After President Win Myint refused to call a meeting of the NDSC to address the Tatmadaw’s baseless allegations of massive voter fraud in the 2020 general election, the military under the leadership of Commander-in-Chief Min Aung Hlaing executed a coup on 1 February 2021, removing Win Myint and installing Myint Swe as Acting President so he could call a meeting of the NDSC and transfer state power to Min Aung Hlaing.

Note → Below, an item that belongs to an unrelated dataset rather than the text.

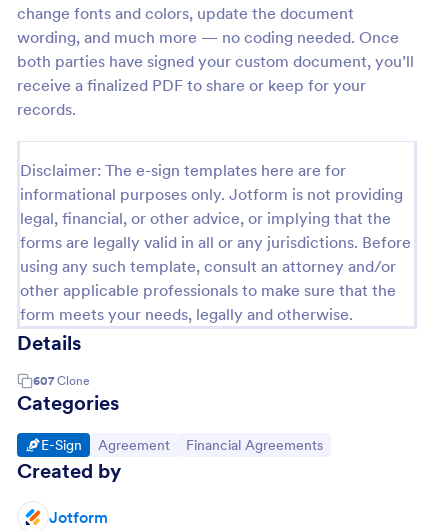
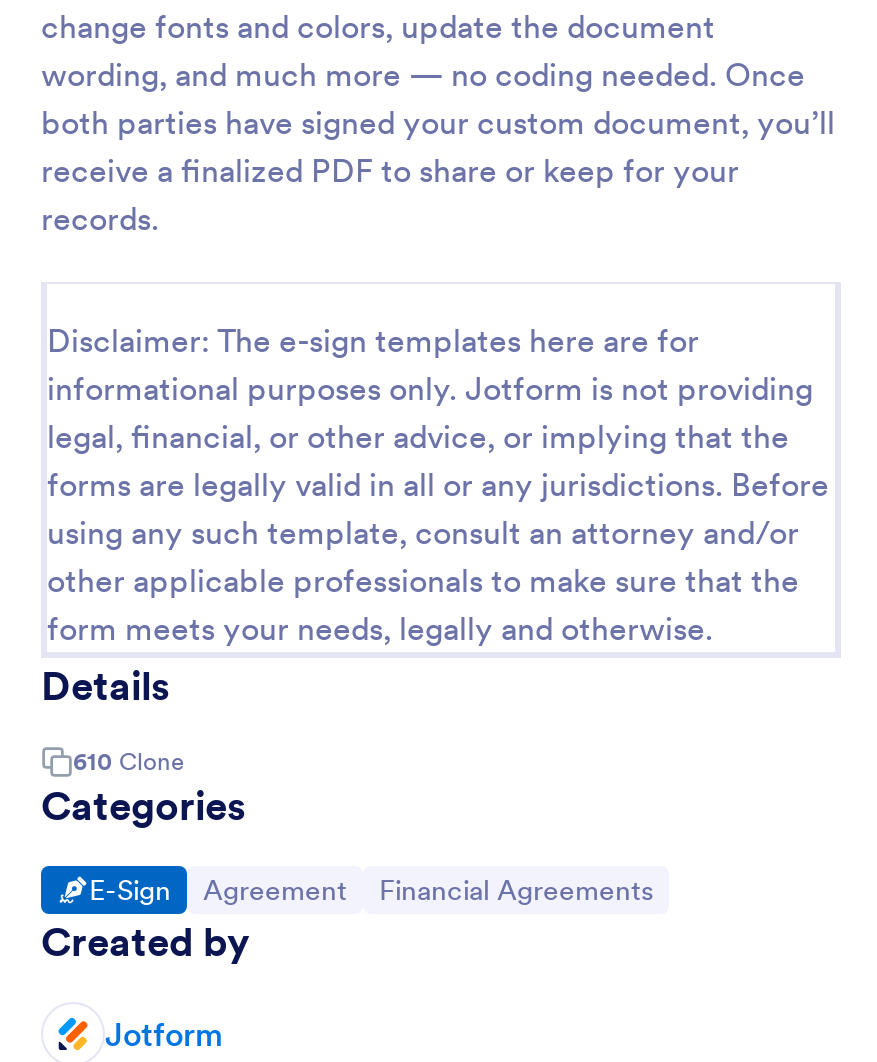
- 607 Clone
+ 610 Clone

The NDSC has since continued to serve as the purported basis of legitimacy for Min Aung Hlaing’s military dictatorship.

The NDSC's constitutionally enshrined roles include expansive powers:
 Recommend pardonees for the President to grant amnesty
 Approve the President's act of severing foreign diplomatic relations
 Coordinate with the President to take military action against aggressors
 Approve the Tatmadaw's ability to conscript citizens
 Nominate a candidate for Commander-in-Chief of Defence Services, to be appointed by the president
 Coordinate with the President in declaring a state of emergency
 Exercise legislative, executive and judiciary powers during a state of emergency
 Exercise sovereign power during a state of emergency

Members

According to the Constitution, NDSC's membership must consist of the following individuals:
 President
 First Vice-President
 Second Vice-President
 Speaker of the Pyithu Hluttaw
 Speaker of the Amyotha Hluttaw
 Commander-in-Chief of the Defence Services
 Deputy Commander-in-Chief of the Defence Services
 Minister for Defence
 Minister for Foreign Affairs
 Minister for Home Affairs
 Minister for Border Affairs

National Defence and Security Council of Myint Swe (2021–present)

National Defence and Security Council of Win Myint (2018–2021)

National Defence and Security Council of Htin Kyaw (2016–2018)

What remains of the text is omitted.